Minister Kamp van Sociale Zaken en Werkgelegenheid wil in september een evenwichtig pakket aan pensioenmaatregelen voorleggen aan de Tweede Kamer. Kamp wil zo op een verstandige manier vooruitlopen op de nieuwe Pensioenwet die het pensioenstelsel meer toekomstbestendig moet maken.

Hij laat dit weten in een brief aan de Tweede Kamer waarin hij vragen beantwoordt van de Kamerleden Van den Besselaar en Wilders (beiden PVV). De vragen zijn gesteld naar aanleiding van de tweede kwartaalcijfers van de vier grootste pensioenfondsen. Deze cijfers laten zien dat de dekkingsgraden verder zijn gedaald als gevolg van de extreem lage rente.

Daling dekkingsgraden

De leden van de PVV-fractie willen weten of deze daling het gevolg is van de rekenmethodiek van de rente waarop de verplichtingen van de fondsen moeten worden gewaardeerd. Volgens Kamp is de dalende rente  niet de enige reden.

De ontwikkeling van de dekkingsgraden van pensioenfondsen worden bepaald door ontwikkelingen op de financiële markten en ontwikkelingen in de levensverwachting. Bij de financiële markten gaat het zowel om de risicovrije rente waarmee de verplichtingen gewaardeerd moeten worden, als om de beurskoersen die waarde van de bezittingen bepalen. Naast de gedaalde rente is relevant dat bijvoorbeeld de AEX met een huidige stand van circa 330 nog altijd veel lager is dan de stand van 657 ultimo 2007. Sinds ultimo 2007 is ook de levensverwachting sterker toegenomen dan verwacht waardoor de dekkingsgraden van de verplichtingen lager zijn uitgekomen. Daarnaast wordt de ontwikkeling van de dekkingsgraden ook beïnvloed door het exploitatiesaldo dat vooral afhangt van de mate waarin de premie-inkomsten afwijken van de uitgekeerde pensioenen.

Vaste rekenrente komt niet terug

Verder laat Kamp weten dat hij niet wenst terug te keren naar de situatie van voor 2007 toen gewerkt werd met een vaste rekenrente van 4%. De vaste rekenrente van 4% die tot 2007 heeft gegolden, moet worden gezien in het perspectief van de rente op 10-jarige Nederlandse staatsleningen die in de periode 1970-2006 is uitgekomen op een gemiddelde van jaarlijks 7,1%. Het hanteren van een vaste rekenrente heeft in deze periode voorkomen dat pensioenfondsen zich rijk konden rekenden met een veel hogere rekenrente.

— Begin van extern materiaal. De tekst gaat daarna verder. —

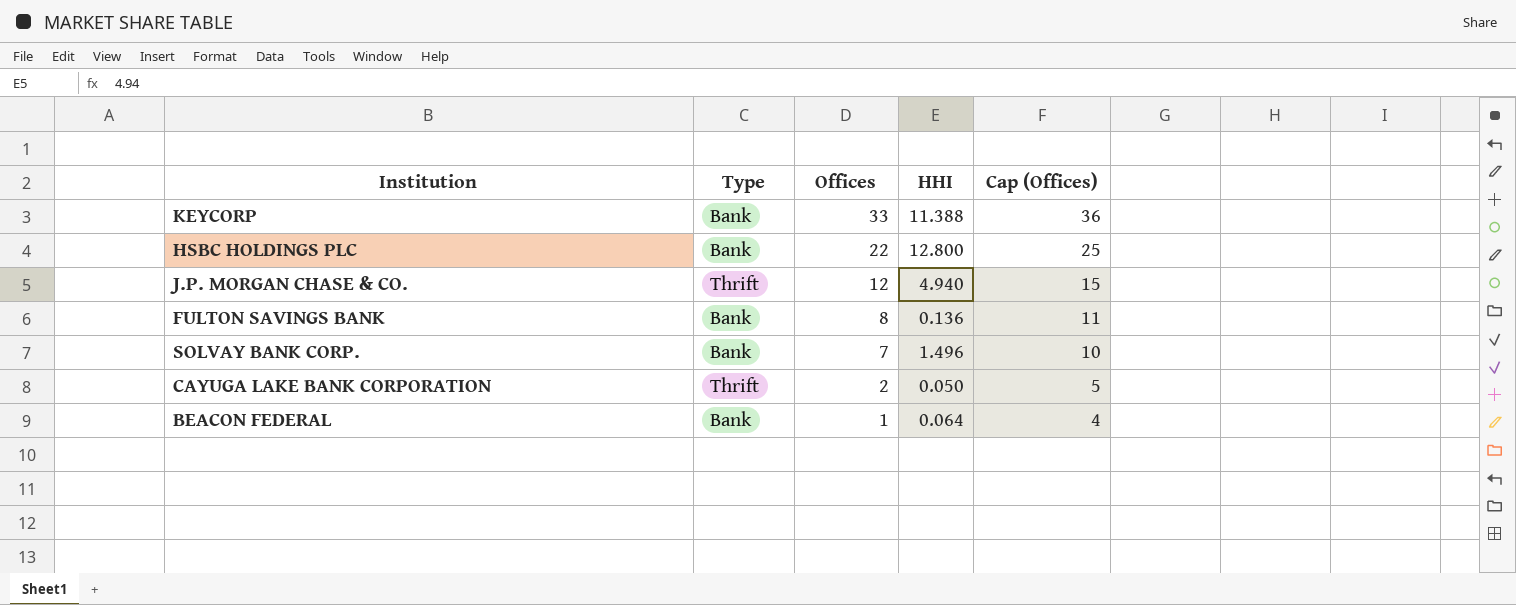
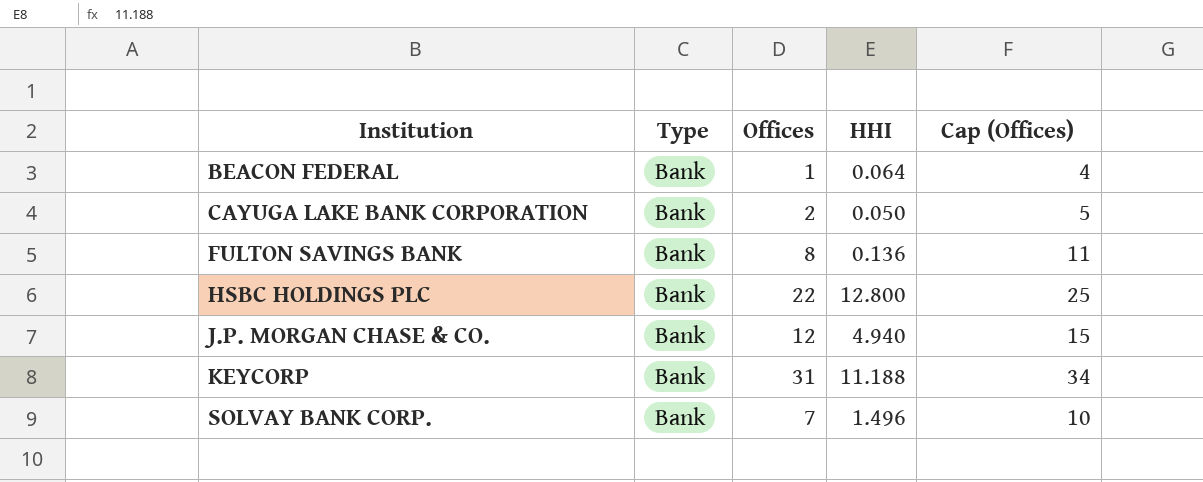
row order: Offices descending -> Institution ascending
CAYUGA LAKE BANK CORPORATION | Type: Thrift -> Bank
J.P. MORGAN CHASE & CO. | Type: Thrift -> Bank
KEYCORP | Offices: 33 -> 31
KEYCORP | HHI: 11.388 -> 11.188
KEYCORP | Cap (Offices): 36 -> 34

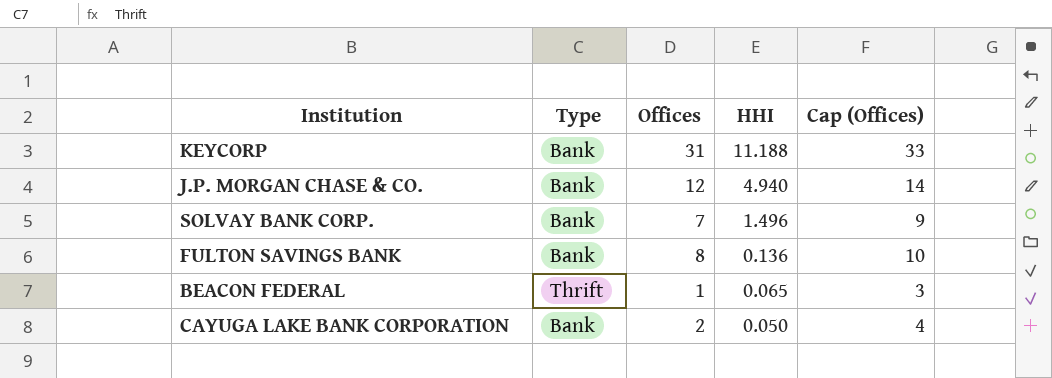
row order: Institution ascending -> HHI descending
column Cap (Offices) | formula: [Offices] + 3 -> [Offices] + 2
row HSBC HOLDINGS PLC: Bank | 22 | 12.800 | 25 -> none
BEACON FEDERAL | Type: Bank -> Thrift
BEACON FEDERAL | HHI: 0.064 -> 0.065

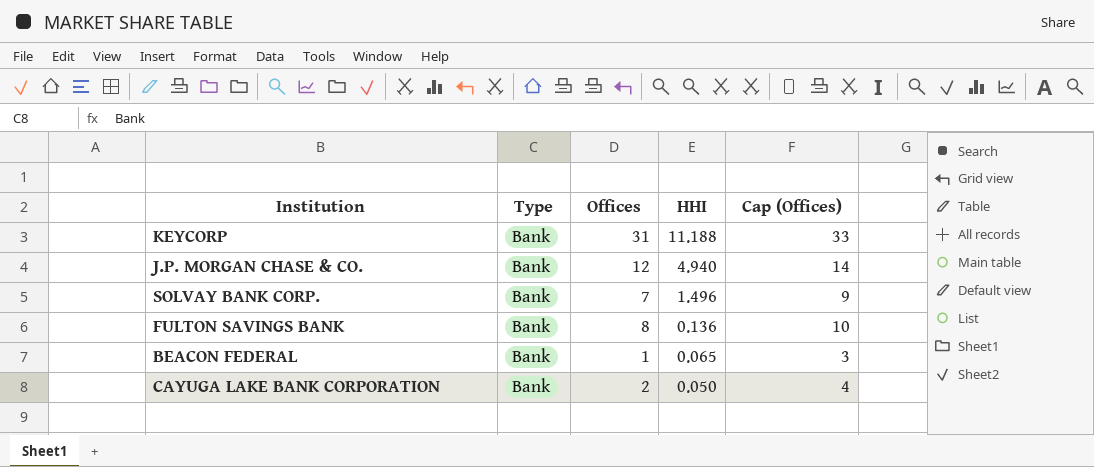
BEACON FEDERAL | Type: Thrift -> Bank

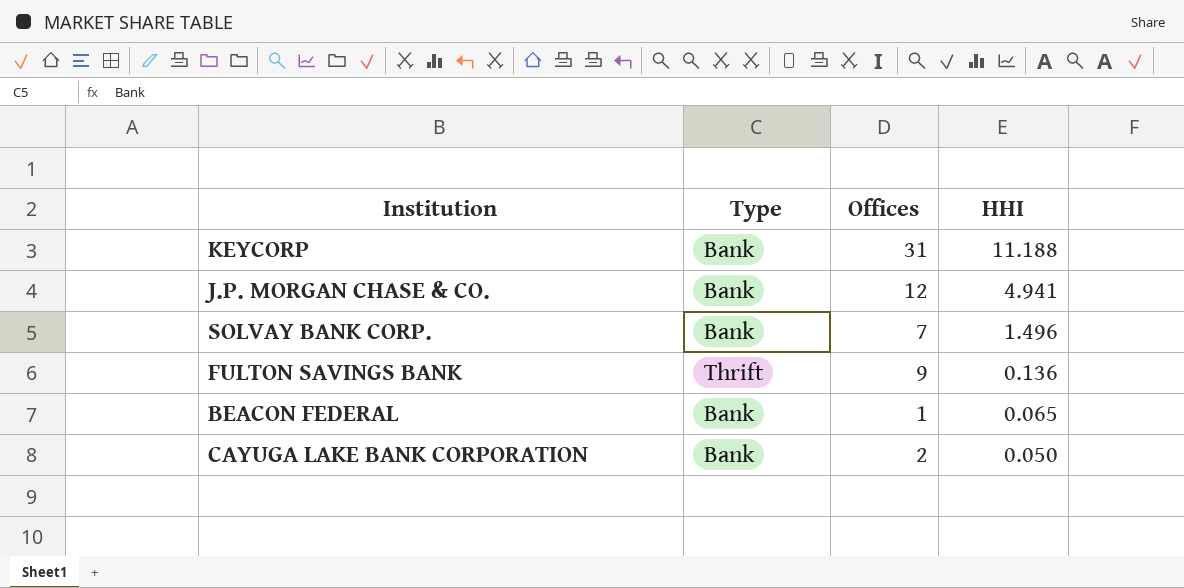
column Cap (Offices) | formula: [Offices] + 2 -> none
J.P. MORGAN CHASE & CO. | HHI: 4.940 -> 4.941
FULTON SAVINGS BANK | Type: Bank -> Thrift
FULTON SAVINGS BANK | Offices: 8 -> 9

In die zin heeft de vaste rekenrente decennia lang heel goed gefunctioneerd.

De rente is sindsdien echter gestaag gedaald en in 2005 en 2006 zelfs al lager uitgekomen dan 4%.

Door het geleidelijk verdwijnen van de prudentiemarge tussen de vaste rekenrente van 4% en de feitelijke rente is het gebruik van de vaste rekenrente bij het zeker stellen van nominale pensioenaanspraken steeds meer ter discussie gekomen. Bij een feitelijke rente lager dan 4% kan er immers niet meer op worden vertrouwd dat met het belegd vermogen steeds een rendement kan worden gehaald van ten minste 4%.

Juist om nominale pensioenaanspraken zeker te stellen is de systematiek van een vaste rekenrente verlaten. In plaats daarvan verplicht de Pensioenwet die per 1 januari 2007 van kracht is geworden, tot het hanteren van een risicovrije rente die op basis van marktwaardering wordt bepaald.

Evenwichtig pakket aan maatregelen

Op de vraag wat de minister concreet gaat doen om de onrust weg te nemen, die wordt veroorzaakt door de kortingen op de pensioenen in 2013 en volgende jaren en door de voorgenomen verhoging van de premies, antwoordt Kamp het volgende:

"Bij de bespreking van de Hoofdlijnennota herziening financieel toetsingskader pensioenen (Kamerstukken II, 2011/12, 32 043, nr. 113) heb ik aangegeven dat ik in de komende maand september een evenwichtig pakket maatregelen aan de Kamer zal voorleggen waarbij op een verstandige manier wordt vooruitgelopen op de nieuwe Pensioenwet die het pensioenstelsel meer toekomstbestendig moet maken."